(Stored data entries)
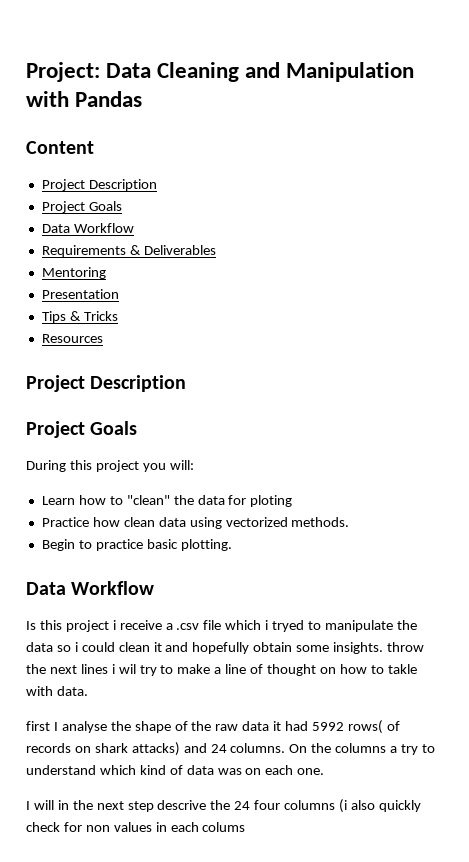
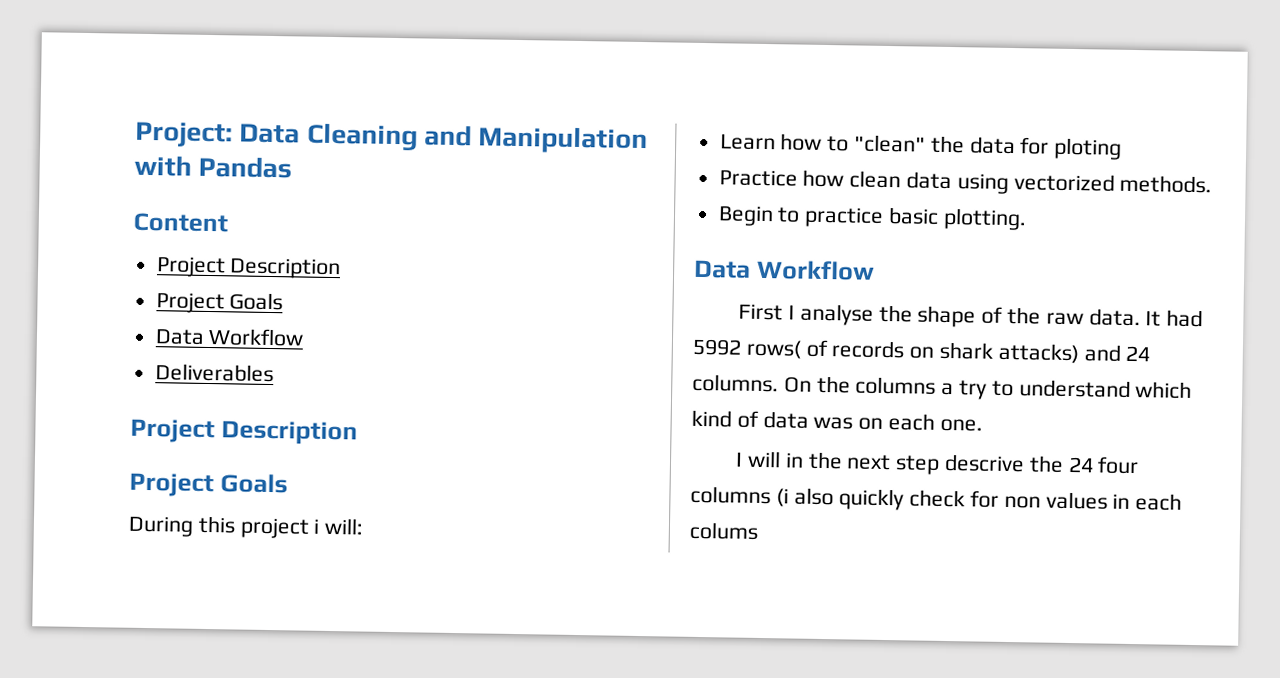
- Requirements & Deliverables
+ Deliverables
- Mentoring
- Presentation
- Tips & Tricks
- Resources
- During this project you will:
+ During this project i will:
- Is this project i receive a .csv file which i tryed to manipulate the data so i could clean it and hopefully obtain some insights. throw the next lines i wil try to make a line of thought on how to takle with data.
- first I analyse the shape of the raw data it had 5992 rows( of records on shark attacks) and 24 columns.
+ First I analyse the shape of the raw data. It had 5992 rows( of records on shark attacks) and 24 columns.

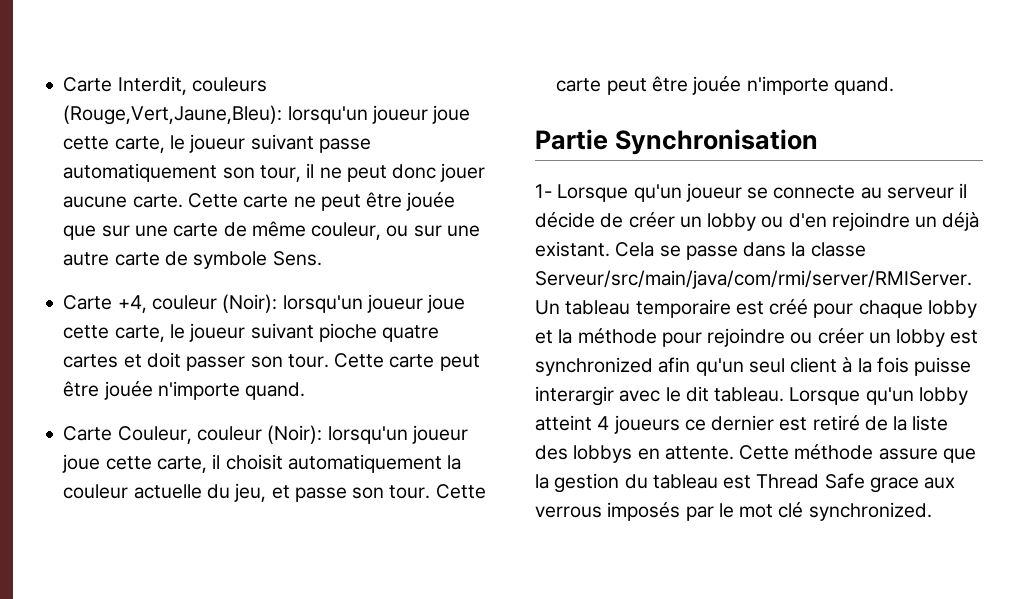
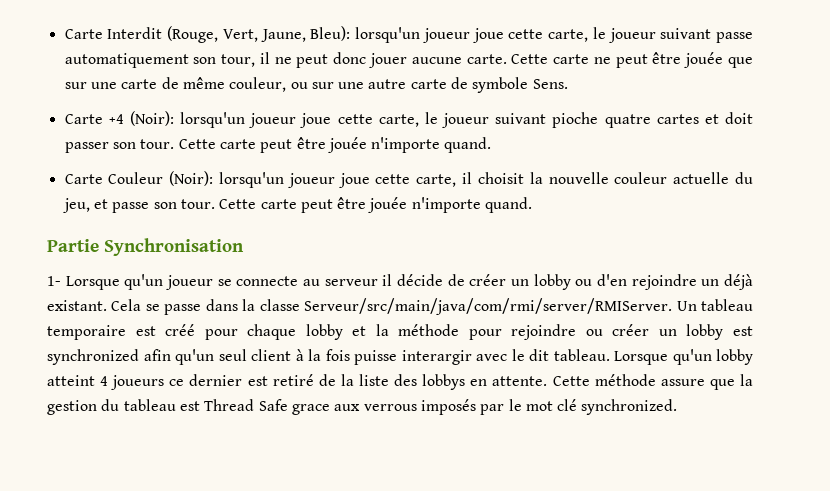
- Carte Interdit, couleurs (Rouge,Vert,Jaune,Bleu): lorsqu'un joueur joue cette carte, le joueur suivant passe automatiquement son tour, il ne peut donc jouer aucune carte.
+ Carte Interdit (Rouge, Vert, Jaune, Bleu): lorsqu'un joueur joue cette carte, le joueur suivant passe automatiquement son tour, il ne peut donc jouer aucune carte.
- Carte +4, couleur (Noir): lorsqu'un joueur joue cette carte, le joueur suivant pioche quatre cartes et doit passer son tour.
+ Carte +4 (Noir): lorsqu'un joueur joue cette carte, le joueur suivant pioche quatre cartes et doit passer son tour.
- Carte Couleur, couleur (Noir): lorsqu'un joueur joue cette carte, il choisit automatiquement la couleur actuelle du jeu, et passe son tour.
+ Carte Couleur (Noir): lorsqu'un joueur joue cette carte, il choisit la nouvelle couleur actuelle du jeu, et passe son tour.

**Activity**
Please ensure that the data above is repeated exactly, with no pictures in the copy.

**Response box**
- Requirements & Deliverables
+ Deliverables
- Mentoring
- Presentation
- Tips & Tricks
- Resources
- During this project you will:
+ During this project i will:
- Is this project i receive a .csv file which i tryed to manipulate the data so i could clean it and hopefully obtain some insights. throw the next lines i wil try to make a line of thought on how to takle with data.
- first I analyse the shape of the raw data it had 5992 rows( of records on shark attacks) and 24 columns.
+ First I analyse the shape of the raw data. It had 5992 rows( of records on shark attacks) and 24 columns.

- Carte Interdit, couleurs (Rouge,Vert,Jaune,Bleu): lorsqu'un joueur joue cette carte, le joueur suivant passe automatiquement son tour, il ne peut donc jouer aucune carte.
+ Carte Interdit (Rouge, Vert, Jaune, Bleu): lorsqu'un joueur joue cette carte, le joueur suivant passe automatiquement son tour, il ne peut donc jouer aucune carte.
- Carte +4, couleur (Noir): lorsqu'un joueur joue cette carte, le joueur suivant pioche quatre cartes et doit passer son tour.
+ Carte +4 (Noir): lorsqu'un joueur joue cette carte, le joueur suivant pioche quatre cartes et doit passer son tour.
- Carte Couleur, couleur (Noir): lorsqu'un joueur joue cette carte, il choisit automatiquement la couleur actuelle du jeu, et passe son tour.
+ Carte Couleur (Noir): lorsqu'un joueur joue cette carte, il choisit la nouvelle couleur actuelle du jeu, et passe son tour.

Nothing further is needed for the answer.